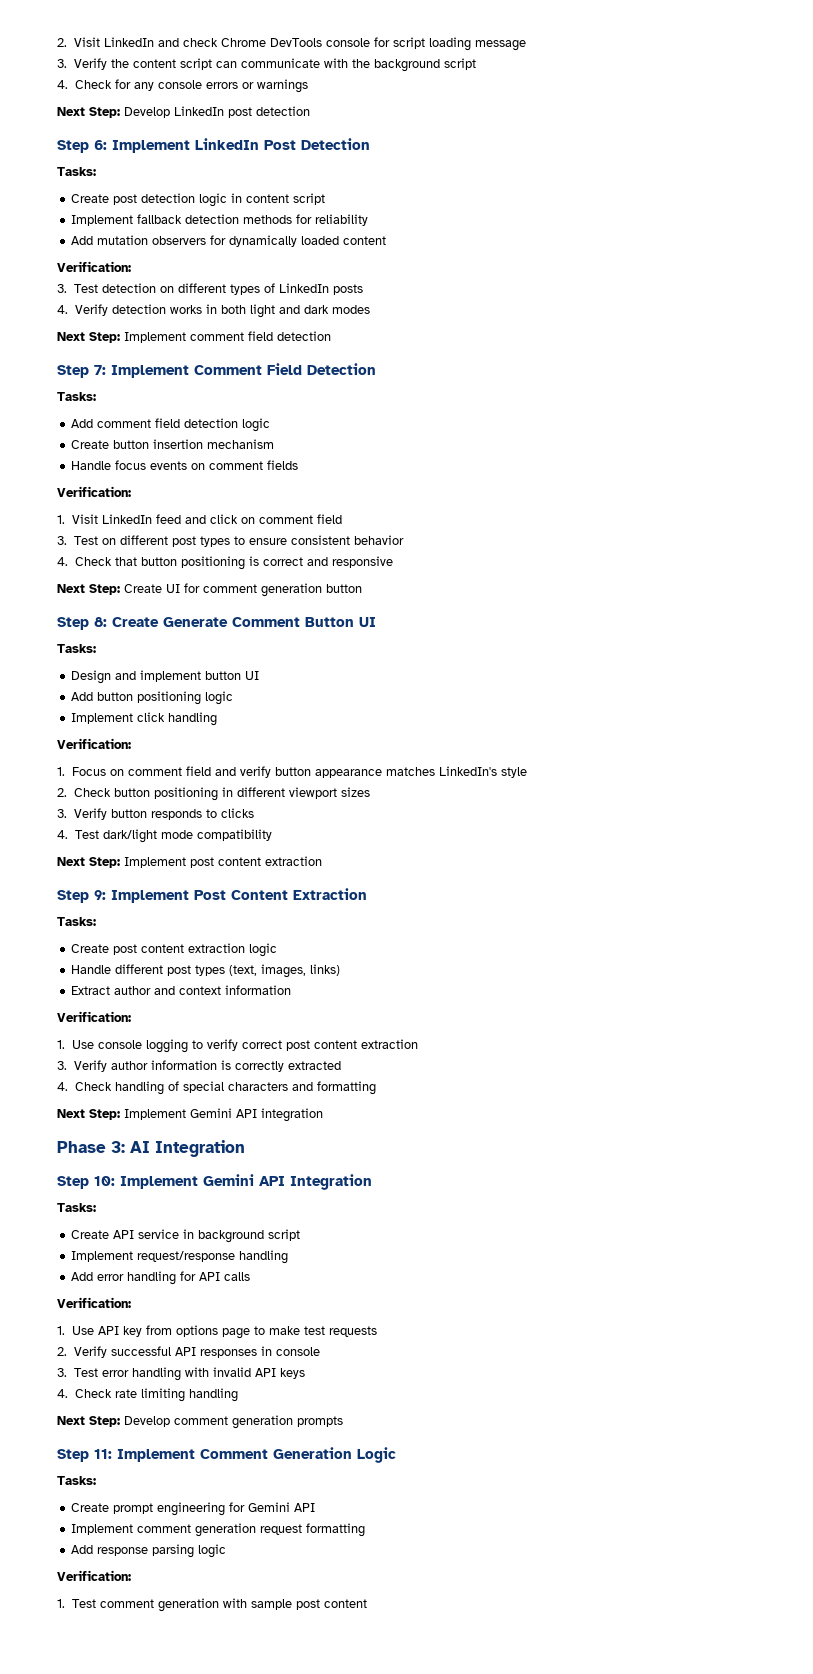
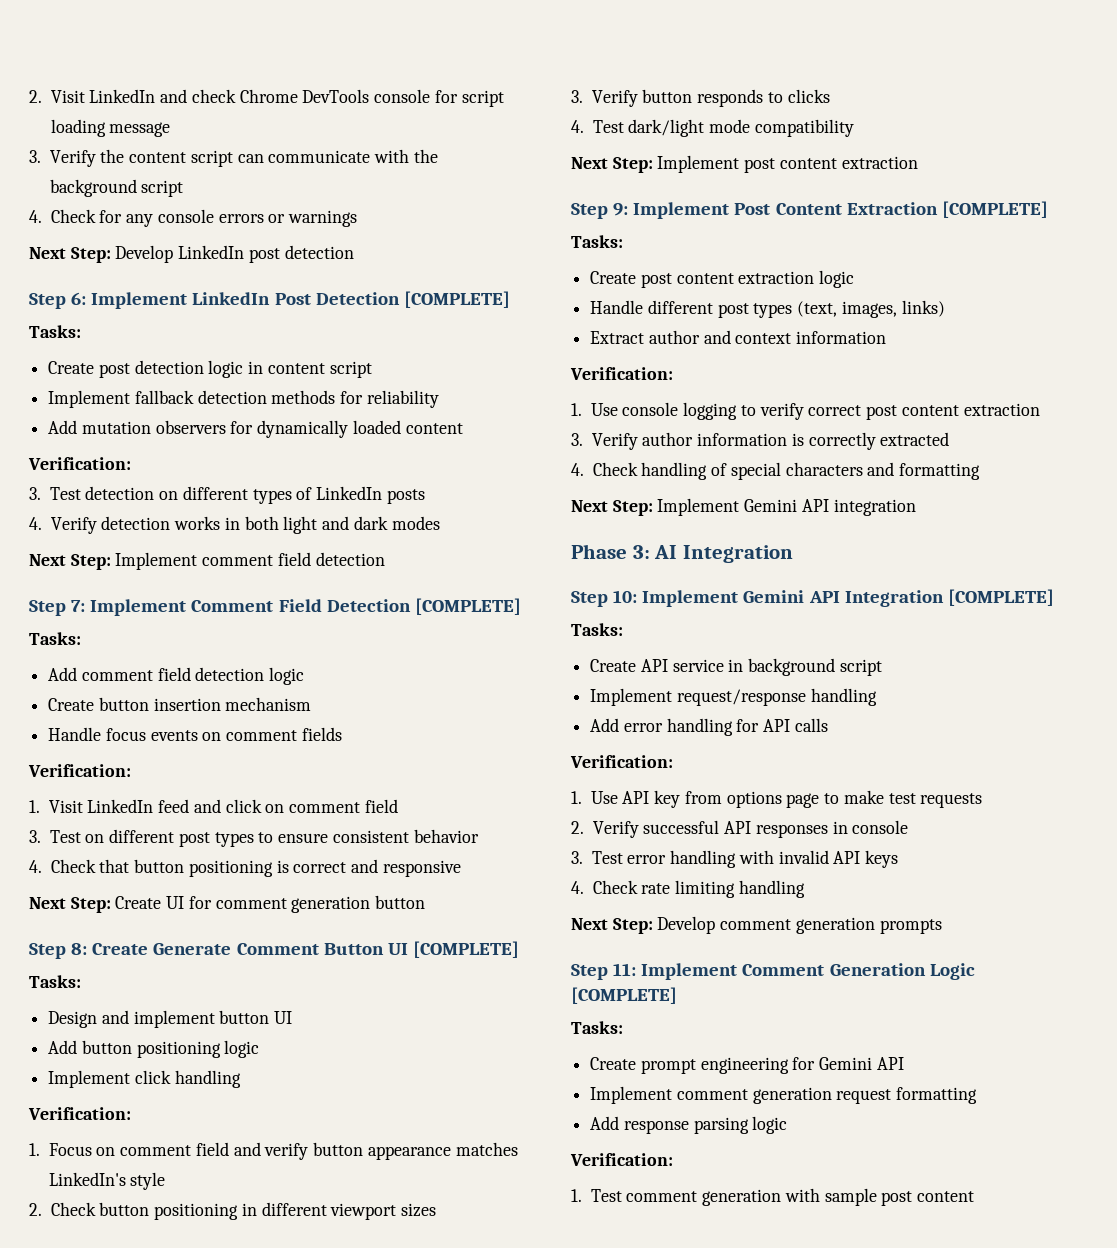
- Step 6: Implement LinkedIn Post Detection
+ Step 6: Implement LinkedIn Post Detection [COMPLETE]
- Step 7: Implement Comment Field Detection
+ Step 7: Implement Comment Field Detection [COMPLETE]
- Step 8: Create Generate Comment Button UI
+ Step 8: Create Generate Comment Button UI [COMPLETE]
- Step 9: Implement Post Content Extraction
+ Step 9: Implement Post Content Extraction [COMPLETE]
- Step 10: Implement Gemini API Integration
+ Step 10: Implement Gemini API Integration [COMPLETE]
- Step 11: Implement Comment Generation Logic
+ Step 11: Implement Comment Generation Logic [COMPLETE]

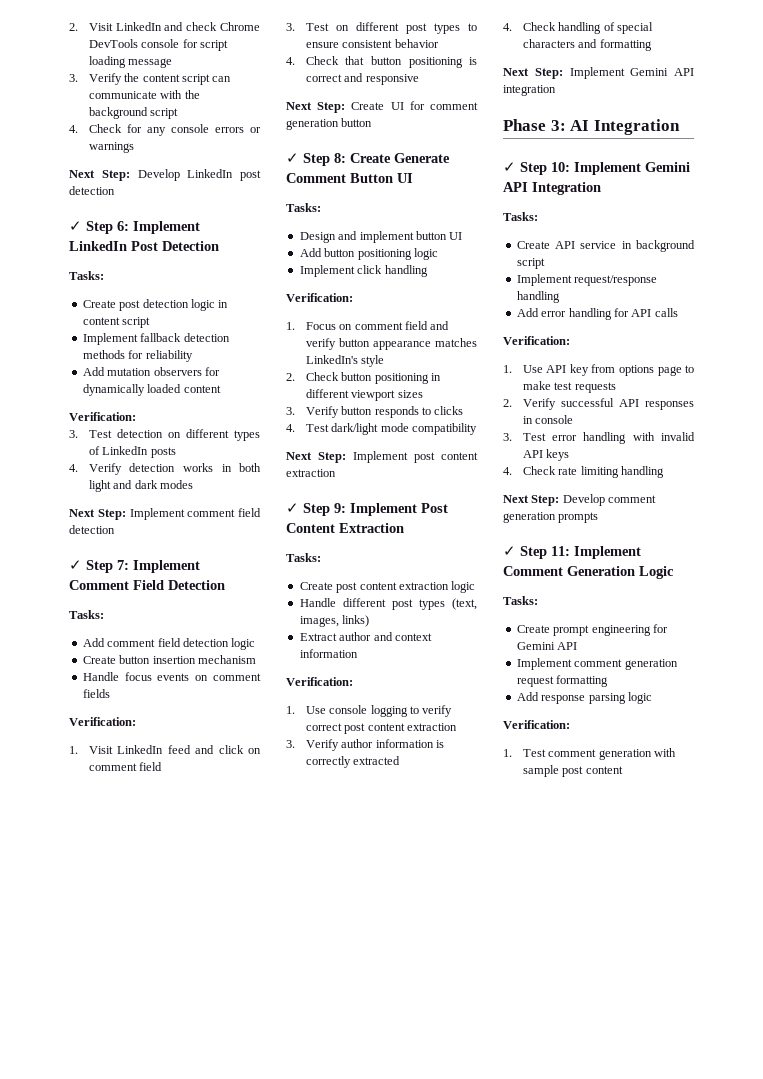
- Step 6: Implement LinkedIn Post Detection [COMPLETE]
+ ✓ Step 6: Implement LinkedIn Post Detection
- Step 7: Implement Comment Field Detection [COMPLETE]
+ ✓ Step 7: Implement Comment Field Detection
- Step 8: Create Generate Comment Button UI [COMPLETE]
+ ✓ Step 8: Create Generate Comment Button UI
- Step 9: Implement Post Content Extraction [COMPLETE]
+ ✓ Step 9: Implement Post Content Extraction
- Step 10: Implement Gemini API Integration [COMPLETE]
+ ✓ Step 10: Implement Gemini API Integration
- Step 11: Implement Comment Generation Logic [COMPLETE]
+ ✓ Step 11: Implement Comment Generation Logic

++++++

**EXERCISE PROMPT:**
Reproduce nothing but the lines from the line containing "- Step 6: Implement LinkedIn Post Detection [COMPLETE]" to the last line of the data, each exactly as written.

**ANSWER TO THIS PROBLEM:**
- Step 6: Implement LinkedIn Post Detection [COMPLETE]
+ ✓ Step 6: Implement LinkedIn Post Detection
- Step 7: Implement Comment Field Detection [COMPLETE]
+ ✓ Step 7: Implement Comment Field Detection
- Step 8: Create Generate Comment Button UI [COMPLETE]
+ ✓ Step 8: Create Generate Comment Button UI
- Step 9: Implement Post Content Extraction [COMPLETE]
+ ✓ Step 9: Implement Post Content Extraction
- Step 10: Implement Gemini API Integration [COMPLETE]
+ ✓ Step 10: Implement Gemini API Integration
- Step 11: Implement Comment Generation Logic [COMPLETE]
+ ✓ Step 11: Implement Comment Generation Logic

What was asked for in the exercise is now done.